__PROBLEM TO SOLVE__
Retype, exactly and with both ends included, the lines below from the one containing "color: #c4b5fd ->" through the end; omit the pictures.

__SUPPLIED RECORDS__
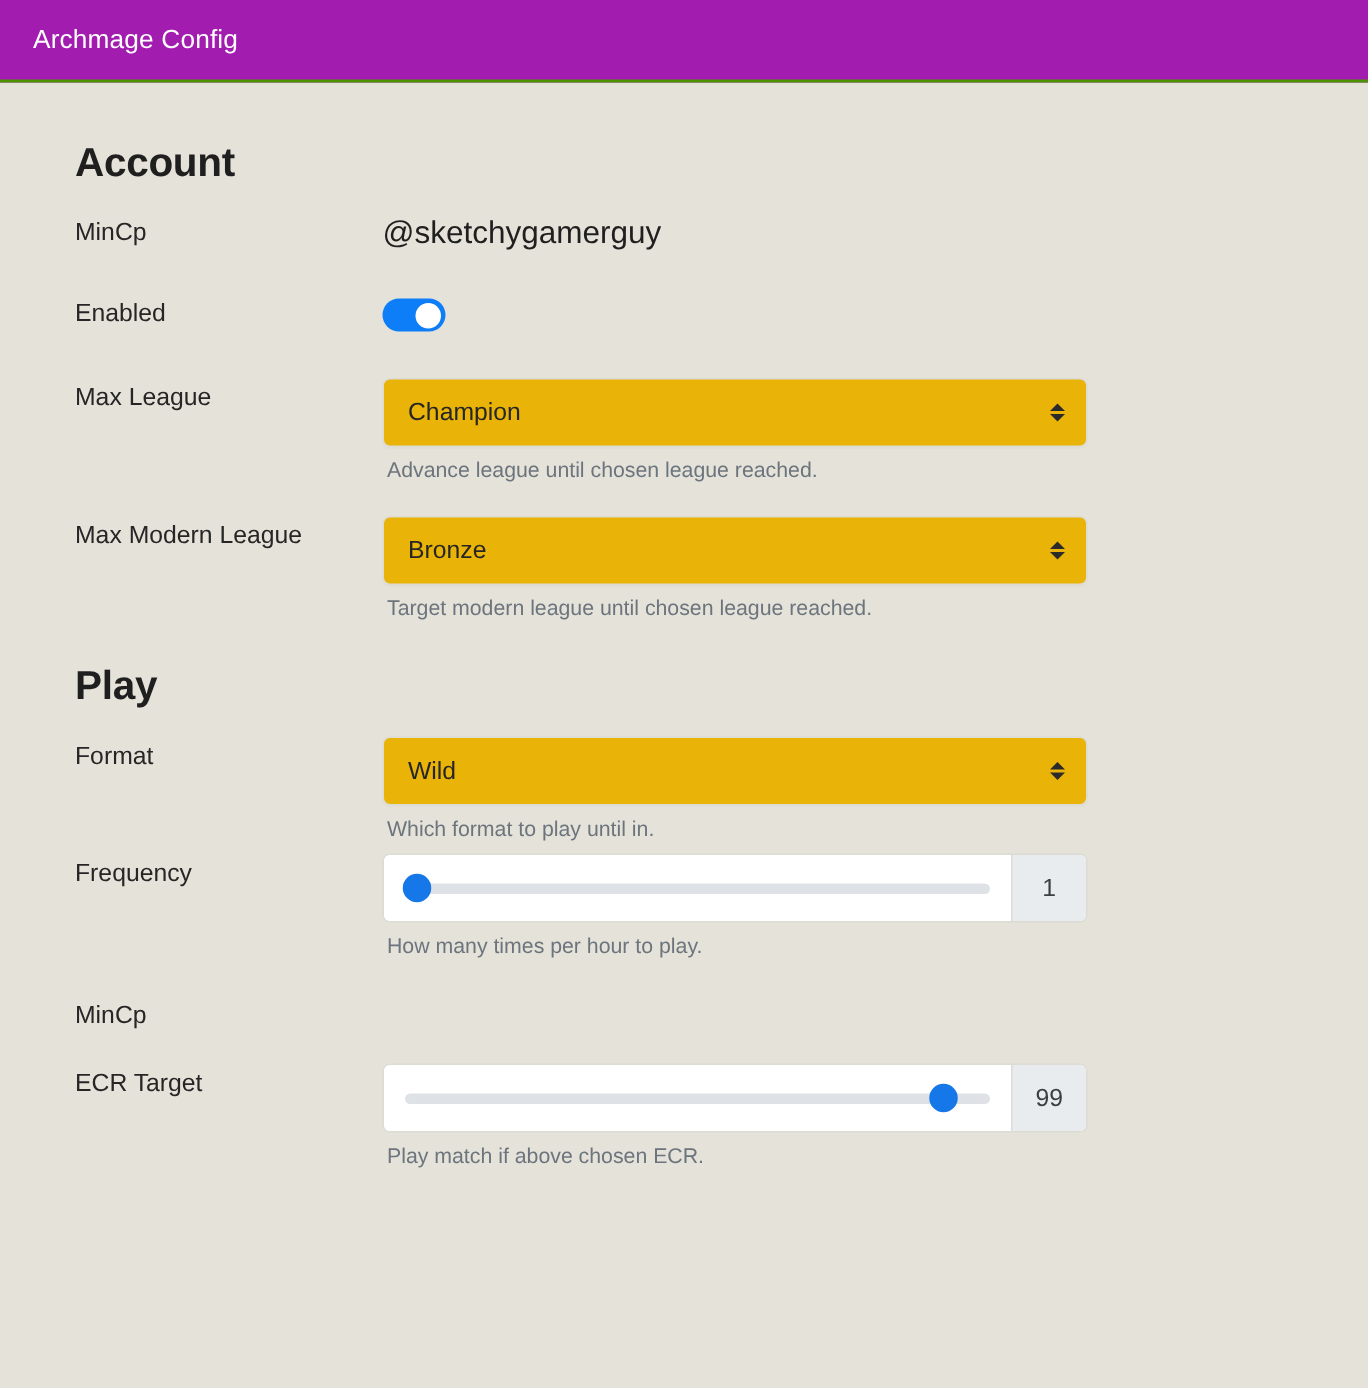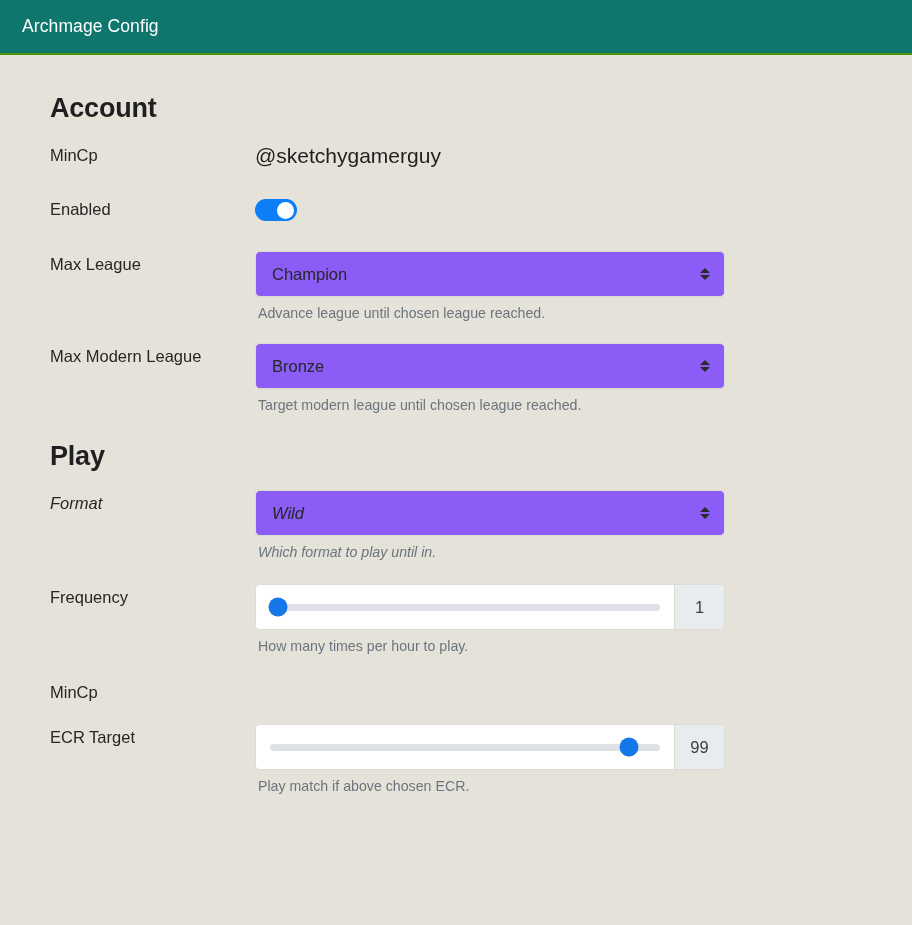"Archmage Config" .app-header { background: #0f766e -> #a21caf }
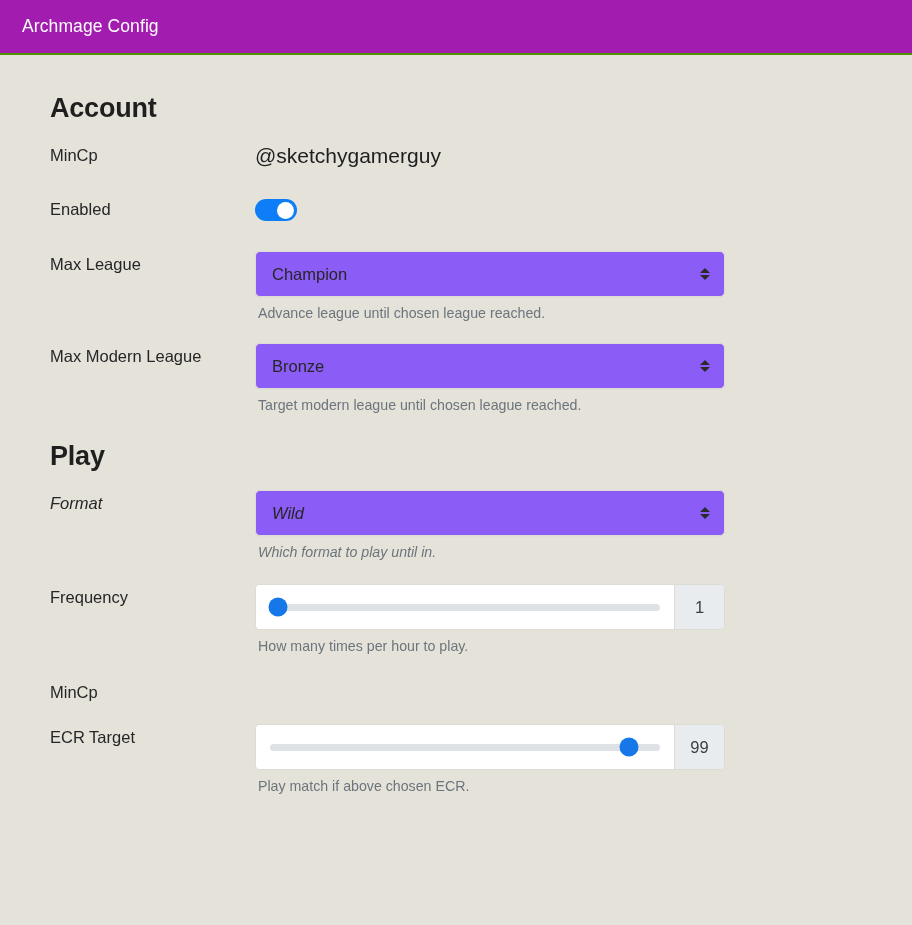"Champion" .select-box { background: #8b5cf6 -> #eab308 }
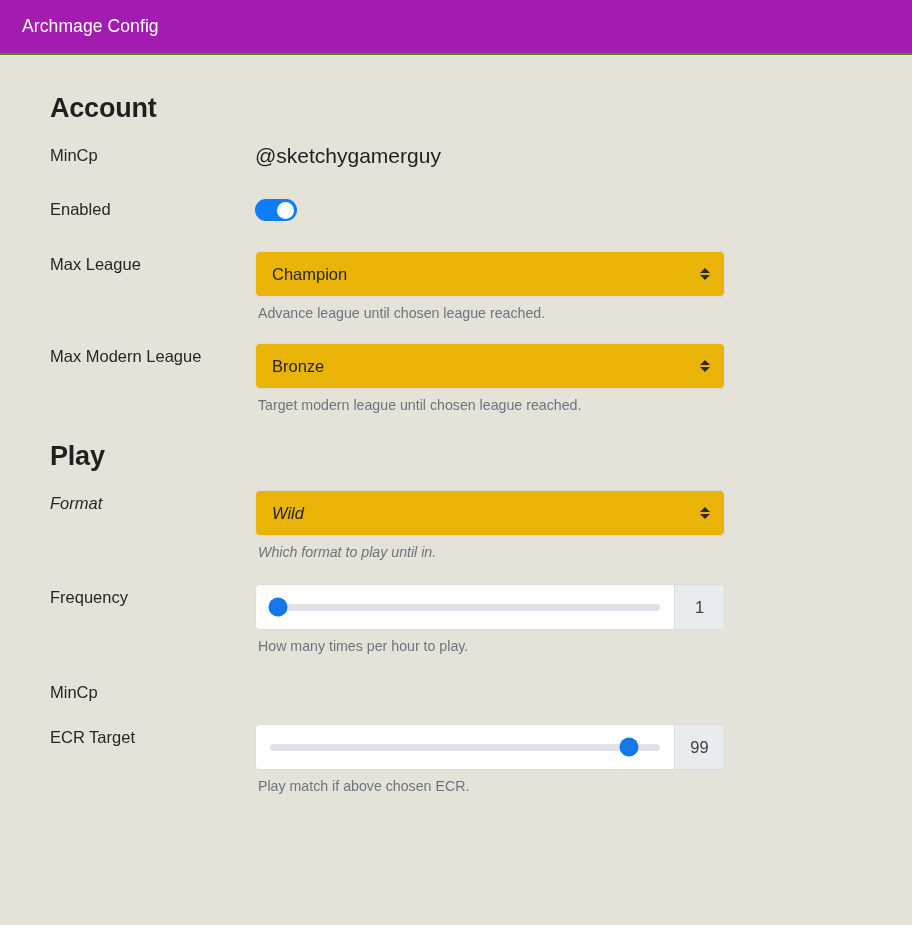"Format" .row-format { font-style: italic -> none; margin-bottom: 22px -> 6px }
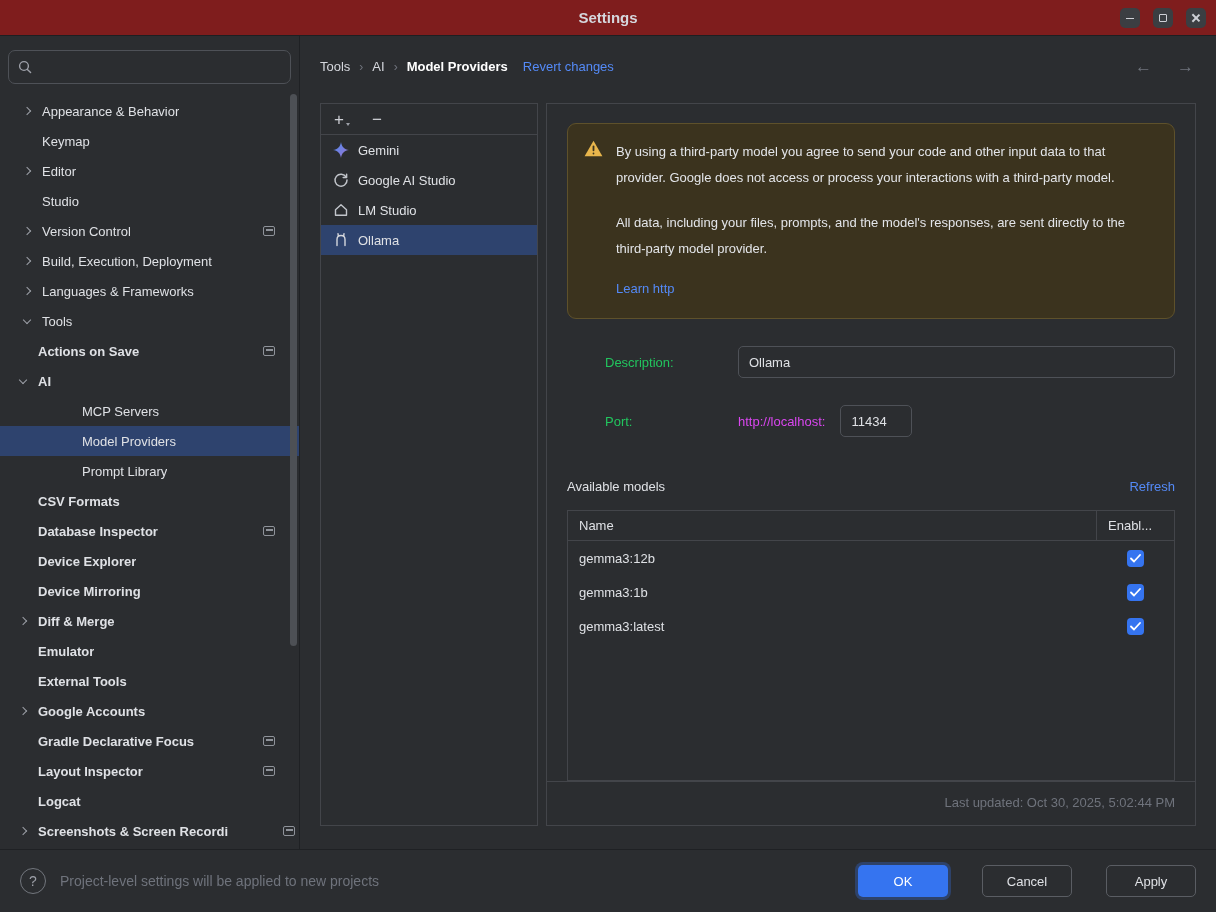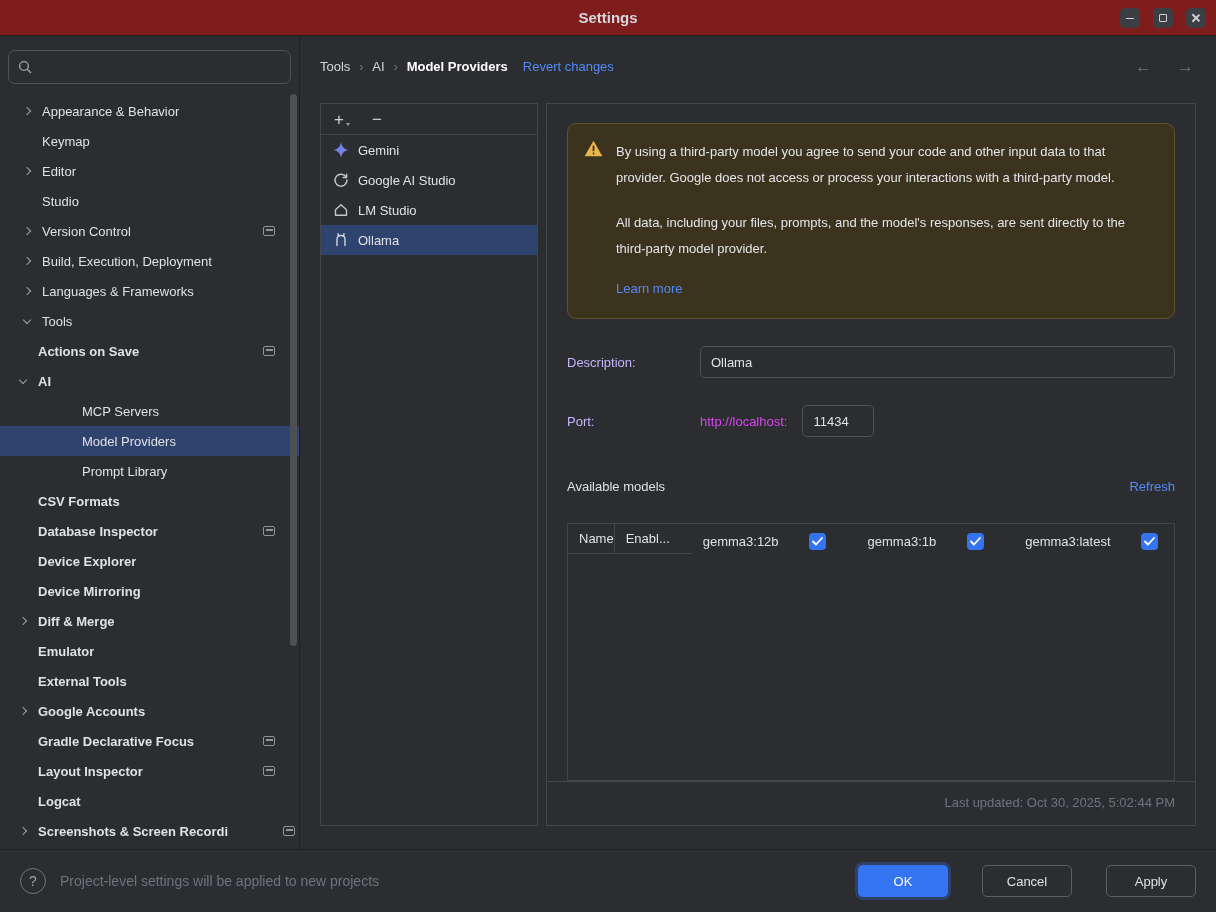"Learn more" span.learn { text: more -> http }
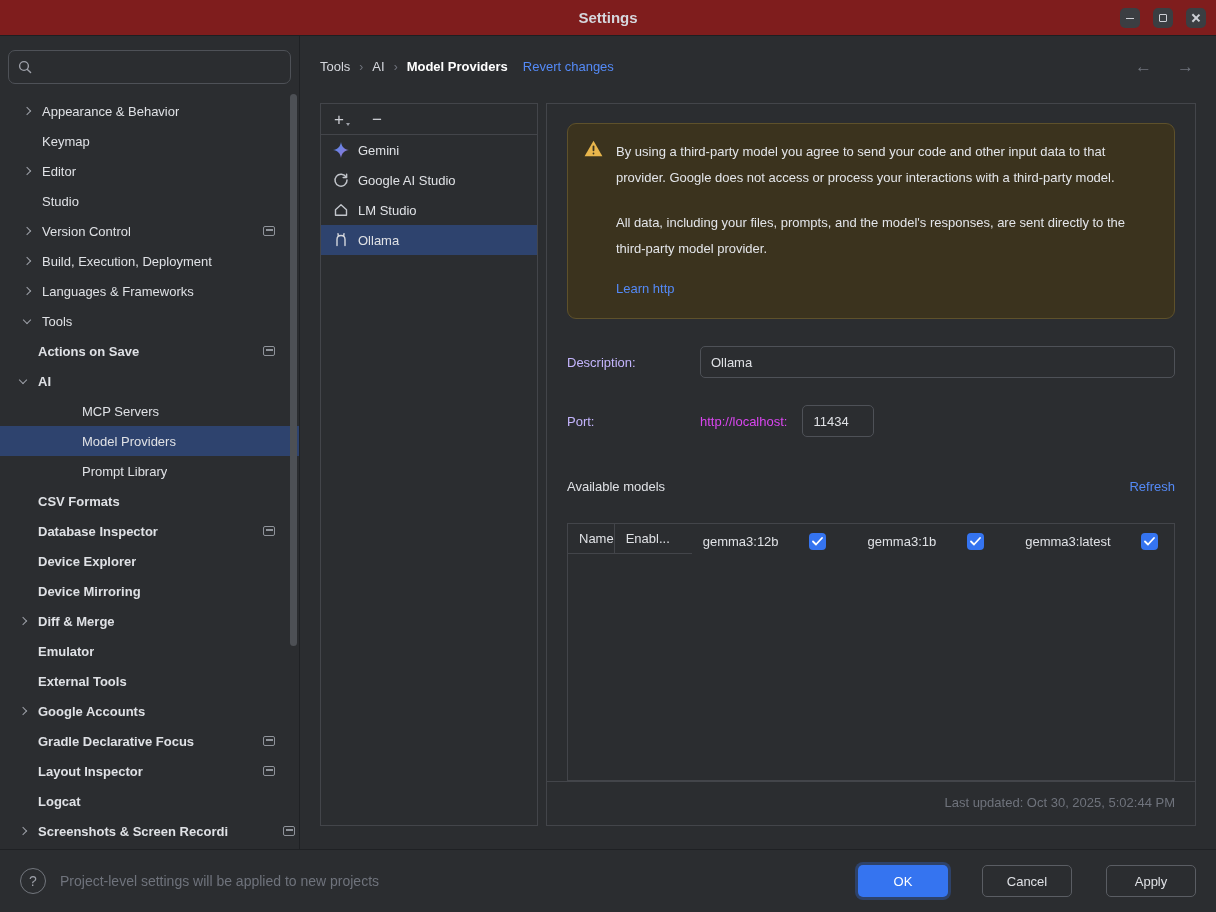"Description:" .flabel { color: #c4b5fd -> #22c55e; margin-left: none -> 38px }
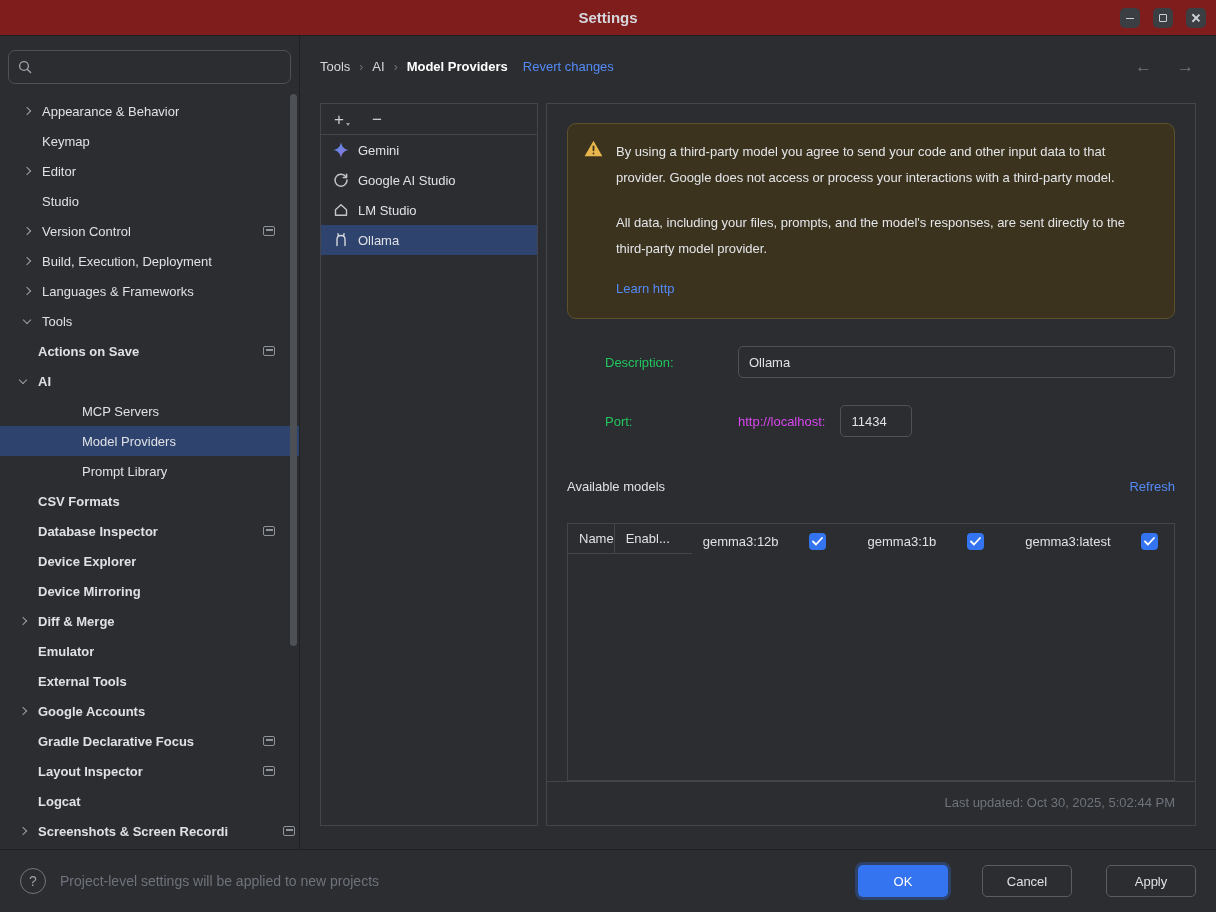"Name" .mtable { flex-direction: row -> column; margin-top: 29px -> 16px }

__WRITTEN ANSWER__
"Description:" .flabel { color: #c4b5fd -> #22c55e; margin-left: none -> 38px }
"Name" .mtable { flex-direction: row -> column; margin-top: 29px -> 16px }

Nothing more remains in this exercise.